> Problem details
Say, as a bare number, how many lines of the listing contain "font".

> Source material
****
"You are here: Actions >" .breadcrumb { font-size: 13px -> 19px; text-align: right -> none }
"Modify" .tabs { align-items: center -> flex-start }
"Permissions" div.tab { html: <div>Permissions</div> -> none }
****
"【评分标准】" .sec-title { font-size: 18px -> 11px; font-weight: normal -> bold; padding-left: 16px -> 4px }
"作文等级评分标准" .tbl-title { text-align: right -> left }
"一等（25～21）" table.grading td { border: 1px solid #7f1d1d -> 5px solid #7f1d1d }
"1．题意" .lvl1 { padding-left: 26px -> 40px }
****
> Reply to the task
2